The policy implications of Kirkpatrick’s thesis were unmistakable. Washington should seek to keep in power right-wing dictatorships, so long as they suppressed the threat of revolution and supported “American interests and policies.” Moreover, the limits placed by the Carter administration on relations with regimes that had carried out wholesale political killings and torture, as in Chile and Argentina, for example, should be cast aside.

Reagan and his advisors were reportedly impressed with this line of argument and recruited Kirkpatrick’s support in the 1980 election. She subsequently became part of the incoming administration’s foreign policy advisory team, where she developed the argument that the US was confronting a “domino effect” in Central America that threatened it with being “surrounded by Soviet bases on our southeastern and southern flanks.”

Once the administration took office, Kirkpatrick became a leading advocate and architect of a policy of intervention in Central America that embraced robust US backing for dictatorships that massacred hundreds of thousands in an attempt to suppress revolutionary movements in El Salvador and Guatemala as well as an illegal CIA-funded war of terror against the Sandinista government of Nicaragua.

Likewise, she backed the 1983 US invasion of Grenada, the bombing of Libya and the multimillion-dollar support for Islamist guerrillas—Osama bin Laden among them—battling the Soviet-backed regime in Afghanistan.

This policy became more generally known as the “Reagan doctrine,” which represented a shift from the “containment” policy adopted by the Truman administration toward the “roll-back” strategy advocated within right-wing Republican circles since the 1950s. A National Security Directive issue in 1983 declared that Washington would “contain and over time reverse Soviet expansionism,” and that it would back “Third World states that are willing to resist Soviet pressures or oppose Soviet initiatives hostile to the United States.”

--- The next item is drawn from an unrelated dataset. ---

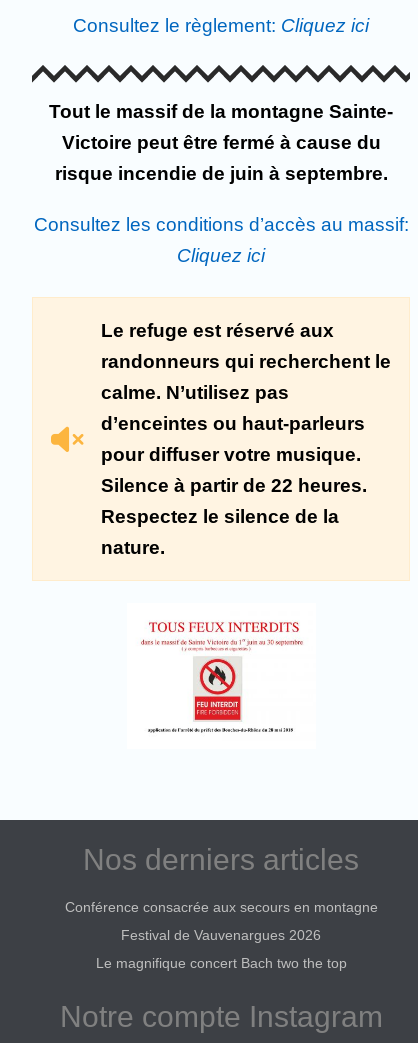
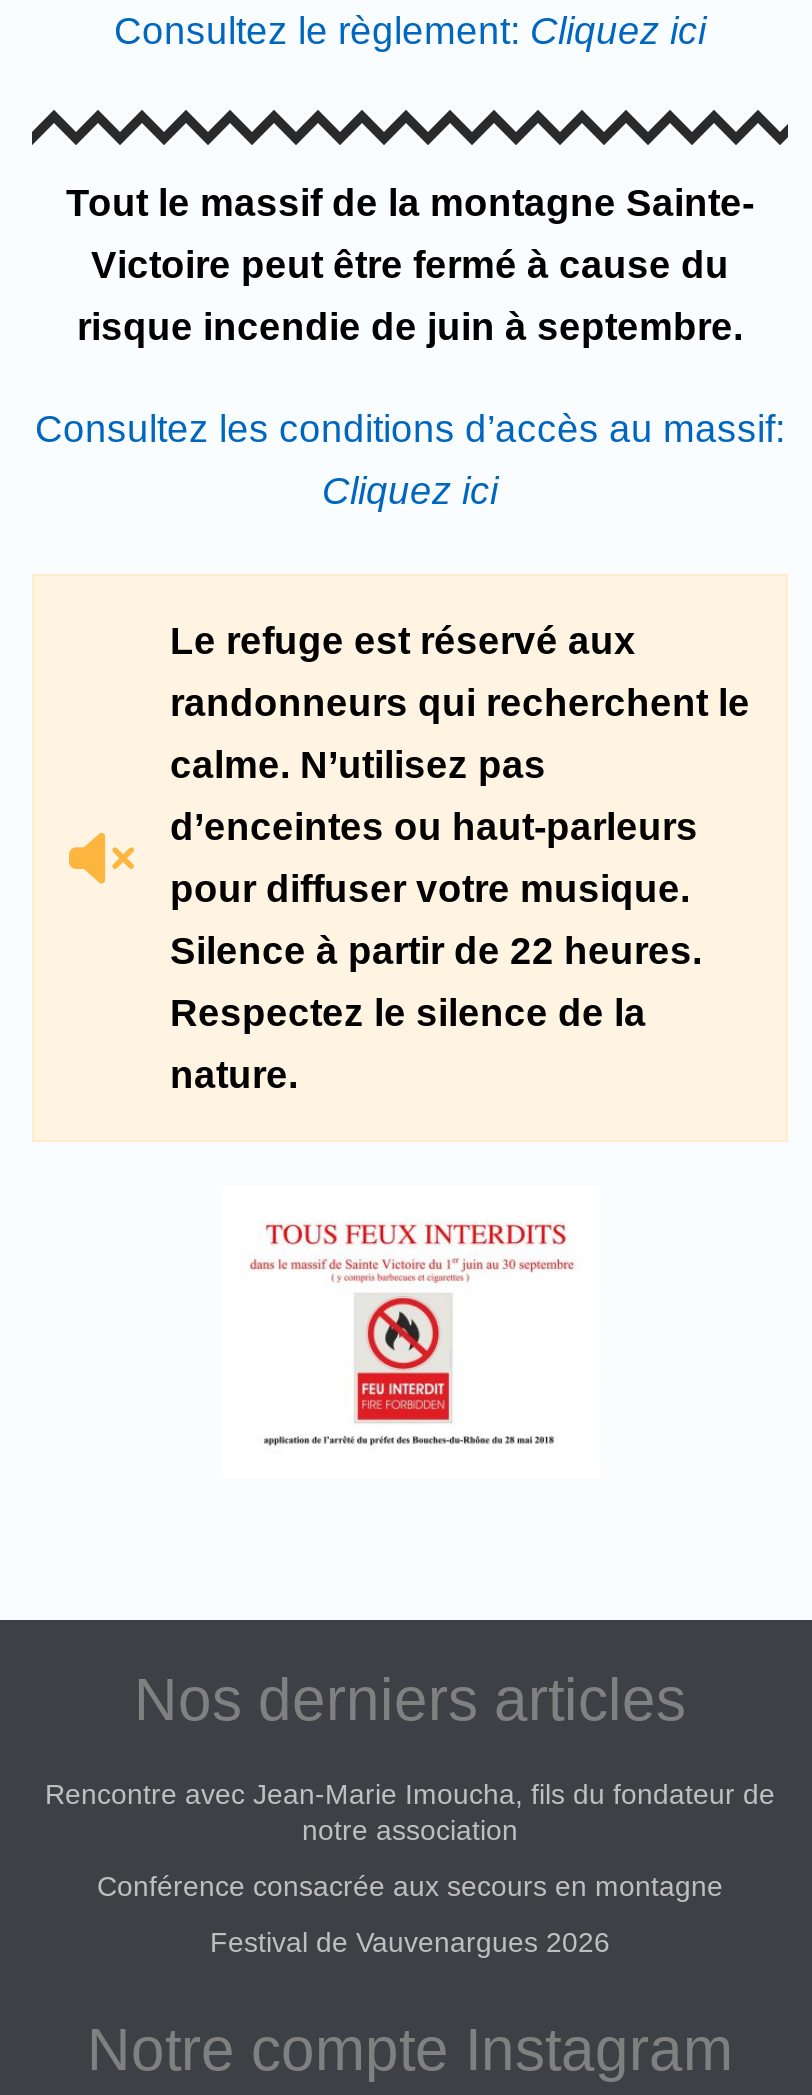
+ Rencontre avec Jean-Marie Imoucha, fils du fondateur de
+ notre association

moved down: Conférence consacrée aux secours en montagne | Festival de Vauvenargues 2026

- Le magnifique concert Bach two the top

This explosive development of American militarism represented a conscious attempt by the most ruthless sections of the US ruling establishment to reverse the defeat suffered in Vietnam and reassert imperialist interests in the oppressed countries through naked force. It coincided, however, with the economic decline of American capitalism, with the US being turned for the first time into a debtor nation, rather than the world’s principal creditor, in 1985.

Kirkpatrick participated in the discussions that gave rise to the so-called Iran-contra scandal, a covert operation that funneled millions of dollars in aid—in defiance of a Congressional resolution barring such funding—to the CIA-trained mercenary army attacking Nicaragua.

Though she left the administration before Congressional investigations led to resignations and criminal indictments against leading officials, she was clearly implicated as well.

In its obituary on the former UN ambassador, the New York Times cited her statement in favor of the covert funding, “We should make the maximum effort to find the money.”

During the same meeting, the Times noted, Secretary of State George Shultz commented that the contra-funding scheme constituted “an impeachable offense,” while Reagan himself warned that if news of their decisions leaked to the press, “we’ll all be hanging by our thumbs in front of the White House.”

This exchange is itself a measure of how much further to the right the government has moved in the intervening two decades, with the Bush administration openly launching illegal wars and flouting laws passed by Congress.


Falling out over the Malvinas War

The limits of Kirkpatrick’s influence within the administration—as well as of her own geopolitical conceptions—made themselves clear during the 1982 war between Britain and Argentina over the Malvinas (Falkland) Islands.

Based on her close relationship with the military dictatorship in Buenos Aires, Kirkpatrick attempted to shift Washington’s policy in favor of Argentina, maintaining that the country had a right to claim sovereignty over the islands.

Both Secretary of State Alexander Haig and Defense Secretary Caspar Weinberger, however, opposed her views and demanded that Washington stand with the government of Prime Minister Margaret Thatcher, a position more consistent with the global drive to reassert the unfettered domination of imperialism in the oppressed countries. US aid, including arms and satellite intelligence, proved crucial to the subsequent British victory.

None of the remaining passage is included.